[Code of Federal Regulations]
[Title 16, Volume 1]
[Revised as of January 1, 2005]
From the U.S. Government Printing Office via GPO Access
[CITE: 16CFR801.40]

[Page 596-597]
 
                     TITLE 16--COMMERCIAL PRACTICES
 
                   CHAPTER I--FEDERAL TRADE COMMISSION
 
PART 801_COVERAGE RULES--Table of Contents
 
Sec. 801.40  Formation of joint venture or other corporations.

    (a) In the formation of a joint venture or other corporation (other 
than in connection with a merger or consolidation), even though the 
persons contributing to the formation of a joint venture or other 
corporation and the joint venture or other corporation itself may, in 
the formation transaction, be both acquiring and acquired persons within 
the meaning of Sec. 801.2, the contributors shall be deemed acquiring 
persons only, and the joint venture or other corporation shall be deemed 
the acquired person only.
    (b) Unless exempted by the act or any of these rules, upon the 
formation of a joint venture or other corporation, in a transaction 
meeting the criteria of Section 7A(a)(1) and 7A(a)(2)(A) (other than in 
connection with a merger or consolidation), an acquiring person shall be 
subject to the requirements of the act.
    (c) Unless exempted by the act or any of these rules, upon the 
formation of a joint venture or other corporation, in a transaction 
meeting the criteria of Section 7A(a)(1) and the criteria of Section 
7A(a)(2)(B)(i) (other than in connection with a merger or 
consolidation), an acquiring person shall be subject to the requirements 
of the act if:
    (1)(i) The acquiring person has annual net sales or total assets of 
$100 million or more;
    (ii) The joint venture or other corporation will have total assets 
of $10 million or more; and

[[Page 597]]

    (iii) At least one other acquiring person has annual net sales or 
total assets of $10 million or more; or
    (2)(i) The acquiring person has annual net sales or total assets of 
$10 million or more;
    (ii) The joint venture or other corporation will have total assets 
of $100 million or more; and
    (iii) At least one other acquiring person has annual net sales or 
total assets of $10 million or more.
    (d) For purposes of paragraphs (b) and (c) of this section and 
determining whether any exemptions provided by the act and these rules 
apply to its formation, the assets of the joint venture or other 
corporation shall include:
    (1) All assets which any person contributing to the formation of the 
joint venture or other corporation has agreed to transfer or for which 
agreements have been secured for the joint venture or other corporation 
to obtain at any time, whether or not such person is subject to the 
requirements of the act; and
    (2) Any amount of credit or any obligations of the joint venture or 
other corporation which any person contributing to the formation has 
agreed to extend or guarantee, at any time.
    (e) The commerce criterion of Section 7A(a)(1) is satisfied if 
either the activities of any acquiring person are in or affect commerce, 
or the person filing notification should reasonably believe that the 
activities of the joint venture or other corporation will be in or will 
affect commerce.

    Examples: 1. Persons ``A,'' ``B,'' and ``C'' agree to create new 
corporation ``N,'' a joint venture. ``A,'' ``B,'' and ``C'' will each 
hold one third of the shares of ``N.'' ``A'' has more than $100 million 
in annual net sales. ``B'' has more than $10 million in total assets but 
less than $100 million in annual net sales and total assets.

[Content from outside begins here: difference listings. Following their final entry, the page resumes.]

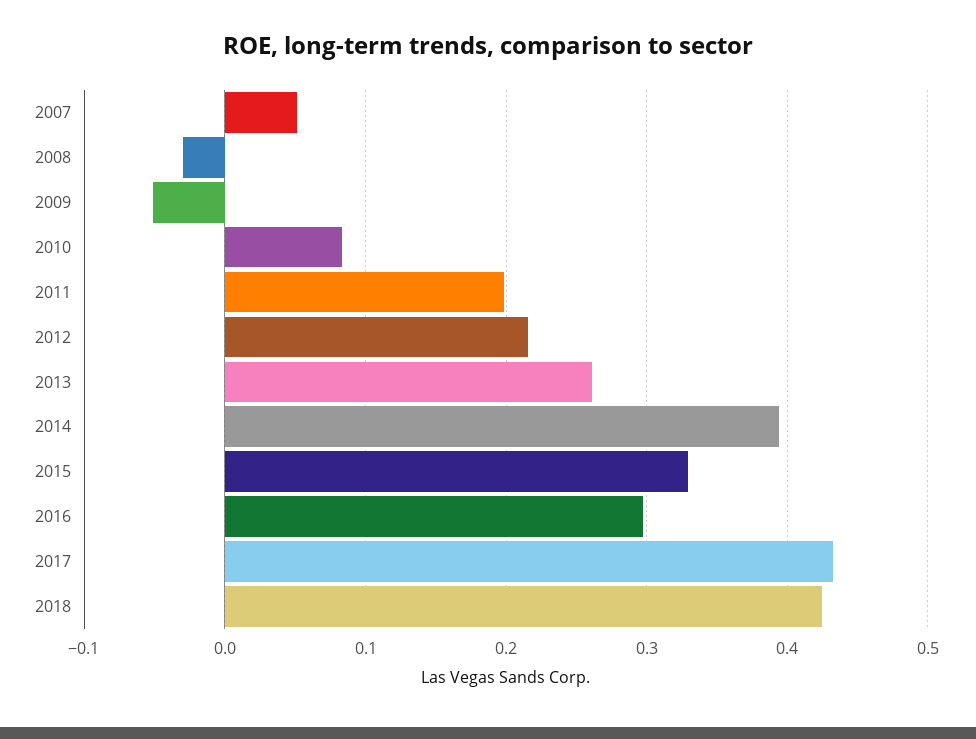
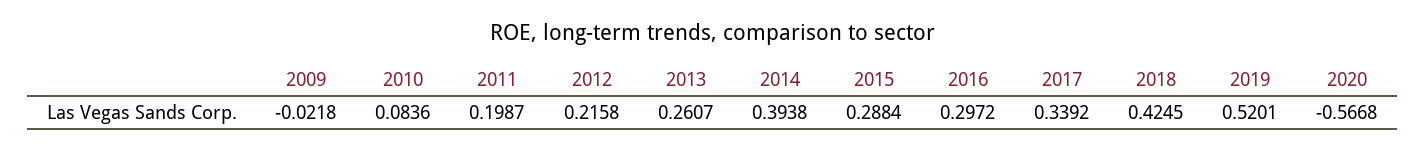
2007: 0.05 -> none
2008: -0.03 -> none
2009: -0.05 -> -0.0218
2015: 0.33 -> 0.2884
2017: 0.43 -> 0.3392
2019: none -> 0.5201
2020: none -> -0.5668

Both ``C''s 
total assets and its annual net sales are less than $10 million. ``A,'' 
``B,'' and ``C'' are each engaged in commerce. ``A,'' ``B,'' and ``C'' 
have agreed to make an aggregate initial contribution to the new entity 
of $18 million in assets and each to make additional contributions of 
$21 million in each of the next three years. Under paragraph (d), the 
assets of the new corporation are $207 million. Under paragraph (c), 
``A'' and ``B'' must file notification. Note that ``A'' and ``B'' also 
meet the criterion of Section 7A(a)(2)(B)(i) since they will be 
acquiring one third of the voting securities of the new entity for $69 
million. N need not file notification; see Sec. 802.41.
    2. In the preceding example ``A'' has over $10 million but less than 
$100 million in sales and assets, ``B'' and ``C'' have less than $10 
million in sales and assets. ``N'' has total assets of $500 million. 
Assume that ``A'' will acquire 50 percent of the voting securities of 
``N'' and ``B'' and ``C'' will each acquire 25 percent. Since ``A'' will 
acquire in excess of $200 million in voting securities of ``N'', the 
size-of-person test in Sec. 801.40(c) is inapplicable and ``A'' is 
required to file notification.

[43 FR 33537, July 31, 1978, as amended at 48 FR 34434, July 29, 1983; 
52 FR 7082, Mar. 6, 1987; 66 FR 8690, Feb. 1, 2001]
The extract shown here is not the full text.